As stated in the latest earnings call:
For the second quarter of 2023, the company paid a cash dividend of $0.2750 per share, representing a 1.9% year-over-year increase over the company’s Q2 2022 cash dividend, and the current annualized yield of nearly 7%. – Matt Partridge
While a 1.9% raise may not be that impressive at first glance, let’s take a deeper look at their trailing history.
We can see that PINE has grown their dividend by 37.5% since the start of 2020. In my opinion, the dividend is strongly supported by a conservative payout ratio of 73% and a strong portfolio of quality, cash flow positive tenants.
The annualized per share cash dividend is $1.10 per share. At the current price of $16.90, this represents a more exact annualized yield of 6.5%.
Valuation
Alpine Income Property Trust has large potential upside that has not been captured by the price movement yet.
According to the latest guidance, PINE anticipates that AFFO will range between $1.52 and $1.55 per share, accompanied by net acquisitions totaling $100 – $125 million. This is increased from the prior outlook of $75M – $125M. The increased acquisitions should translate into increased profits which and I believe this a great opportunity for entry.
We can see that the revenue growth since IPO has been amazing, 285% growth since 2019. PINE’s revenue is on the smaller side at the moment but I strongly believe that this is a chance to get in early and ride the momentum upward.
PINE is currently undervalued in comparison to peers, trading at a price of $16.90 with a forward price-to-adjusted-funds from operations (P/AFFO) ratio of 11.4. This is below the sector median of 15 as well as below competitors like Realty Income. The starting yield of PINE also makes this more attractive to investors looking to maximize their cash flow.
We can see an average price target of $20.44 per share with a majority of buy ratings. While the price currently sits at $16.90, this represents a potential upside of 17%.
Decent upside potential alongside a great dividend growth rate, makes this an attractive entry point to add some solid real estate exposure to your portfolio. PINE’s total enterprise value is $124 per/sq ft compared to their competitor average of $268 per/sq ft. This gives investors the chance to enter below the estimated replacement cost.
Are There Risks?
Roughly 90% of the rent PINE collects is within the retail space. If you aren’t a big fan of the future of retail, then maybe this should be a pass for you. It’s quite understandable after all with the changing landscape of brick and mortar locations and the evolution of ecommerce.
My research shows that the retail sector is doing fine though. There are plenty of retail companies breaking record profits at the moment. According to research by the Wall Street Journal, retail sales have increased for four straight months.

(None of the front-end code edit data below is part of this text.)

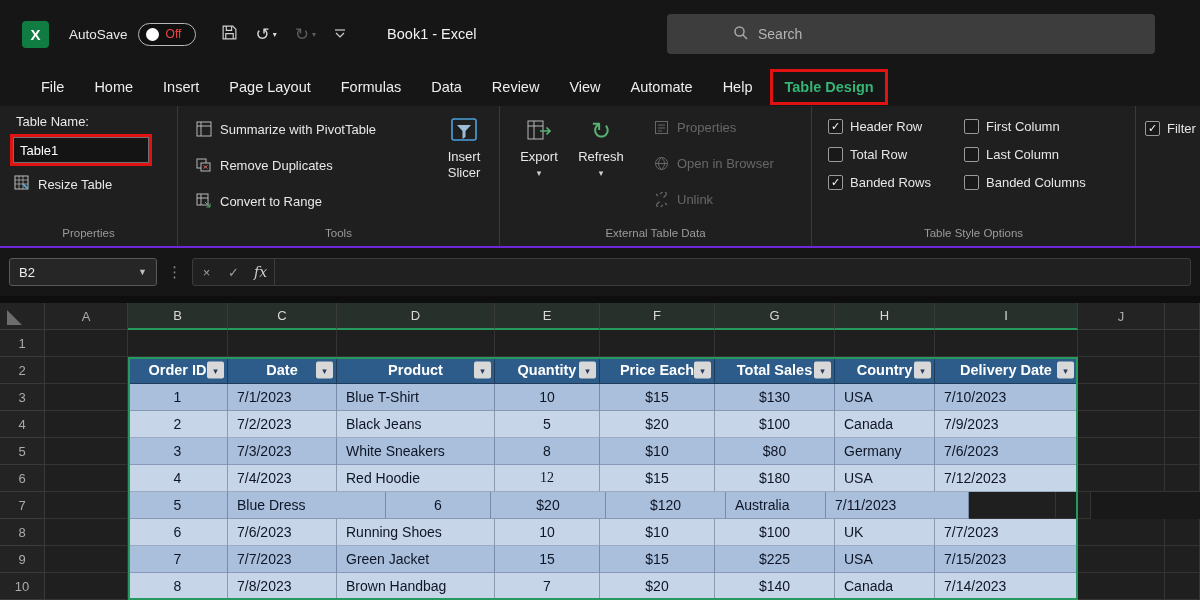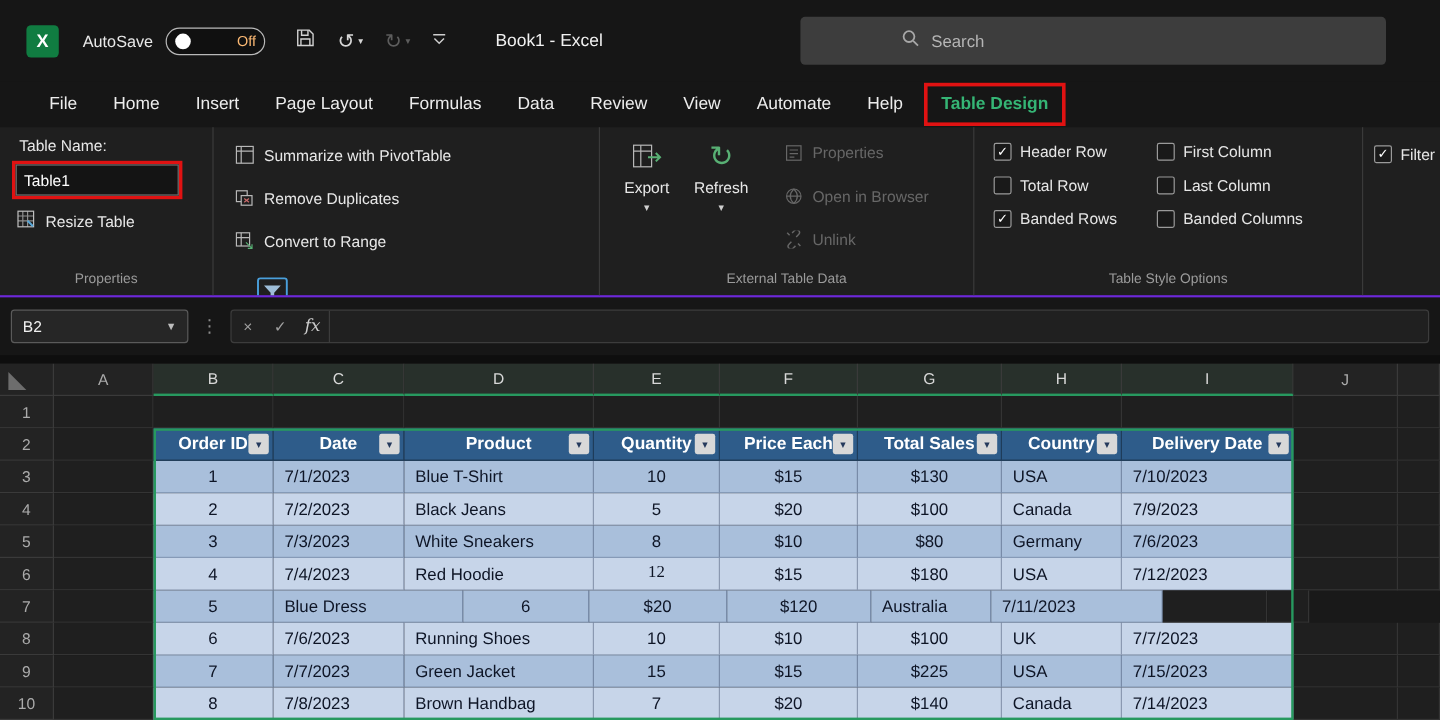--- a/index.html
+++ b/index.html
@@ -8,29 +8,29 @@
   .app{width:1200px;height:600px;display:flex;flex-direction:column;overflow:hidden;background:#181818;}
 
   
   .titlebar{height:68px;background:#161616;display:flex;align-items:center;padding-left:22px;position:relative;flex:none;}
   .xl-icon{width:27px;height:27px;background:var(--excel-green,#107c41);border-radius:4px;color:#fff;
     font-weight:bold;font-size:15px;display:flex;align-items:center;justify-content:center;cursor:pointer;}
   .autosave-label{color:#e9e9e9;font-size:13.5px;margin-left:20px;}
   .toggle{height:23px;min-width:58px;border:1px solid #b9b9b9;border-radius:12px;display:flex;align-items:center;
     margin-left:10px;padding:0 7px;gap:7px;cursor:pointer;background:#101010;}
   .knob{width:13px;height:13px;border-radius:50%;background:#fff;flex:none;}
-  .toggle-text{color:#fdba74;font-size:12px;margin-left:32px;}
+  .toggle-text{color:#ef4444;font-size:12px;}
   .qat{display:flex;align-items:center;margin-left:18px;gap:4px;}
   .qat-btn{display:flex;align-items:center;gap:3px;color:#d6d6d6;padding:4px 7px;cursor:pointer;border-radius:3px;}
   .qat-btn .glyph{font-size:17px;line-height:1;}
   .qat-btn.disabled{color:#5d5d5d;}
   .mini-chev{font-size:8px;color:inherit;}
   .doc-title{color:#f2f2f2;font-size:14.5px;margin-left:34px;white-space:nowrap;}
   .searchbox{position:absolute;left:667px;top:14px;width:488px;height:40px;background:#3d3d3d;border-radius:4px;
-    display:flex;align-items:center;padding-left:84px;gap:10px;cursor:text;}
+    display:flex;align-items:center;padding-left:66px;gap:10px;cursor:text;}
   .searchbox .ph{color:#b5b5b5;font-size:14px;}
 
   
   .tabrow{height:38px;background:#161616;display:flex;align-items:center;padding-left:26px;flex:none;}
   .tab{color:#ededed;font-size:14.5px;padding:0 15px;height:38px;display:flex;align-items:center;cursor:pointer;white-space:nowrap;}
   .tab.active{color:var(--tab-active-green,#35b575);font-weight:bold;}
   .red-box{border:3px solid var(--annotation-red,#e01212);display:flex;align-items:center;margin:0 3px;}
   .red-box .tab{height:30px;padding:0 11px;}
 
   
@@ -54,21 +54,21 @@
   .sbtn.disabled{color:#676767;cursor:default;}
   .sbtn .icon{flex:none;display:flex;}
 
   
   .bigbtn{width:62px;display:flex;flex-direction:column;align-items:center;padding-top:7px;color:#e8e8e8;
     font-size:13px;cursor:pointer;text-align:center;line-height:1.25;flex:none;}
   .bigbtn .bicon{height:36px;display:flex;align-items:center;justify-content:center;}
   .bigbtn .chev{font-size:9px;color:#cfcfcf;margin-top:3px;}
 
   .g-tools{width:322px;}
-  .tools-body{display:flex;padding-left:10px;flex-direction:column;}
+  .tools-body{display:flex;padding-left:10px;}
   .tools-body .stack{width:237px;}
   .g-ext{width:312px;}
   .ext-body{display:flex;padding-left:8px;}
   .ext-body .stack{margin-left:14px;padding-top:3px;}
 
   
   .g-tso{width:324px;}
   .tso-grid{display:grid;grid-template-columns:136px 168px;padding:13px 0 0 16px;row-gap:13px;}
   .cb-item{display:flex;align-items:center;gap:7px;color:#e6e6e6;font-size:13px;cursor:pointer;white-space:nowrap;}
   .cb{width:15px;height:15px;border:1px solid #9a9a9a;background:#191919;display:flex;align-items:center;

Who knows though? The emergence of unfavorable conditions could significantly impede the market’s ability to command retail space rentals and could throw off PINE’s 99% occupancy rate. For now, I don’t believe this is probable, but I am still considering it as a possibility.
Conclusion
Amid soaring real estate costs, owning property seems unattainable due to limited supply. Property prices might remain elevated. REITs offer an accessible alternative. Alpine Income Property Trust stands out with potential, diversified holdings, and a steady dividend. Its strategic positioning and portfolio growth suggest an undervalued stock poised for profit and yield. Yet, PINE’s reliance on retail rental space bears watching, considering evolving retail dynamics.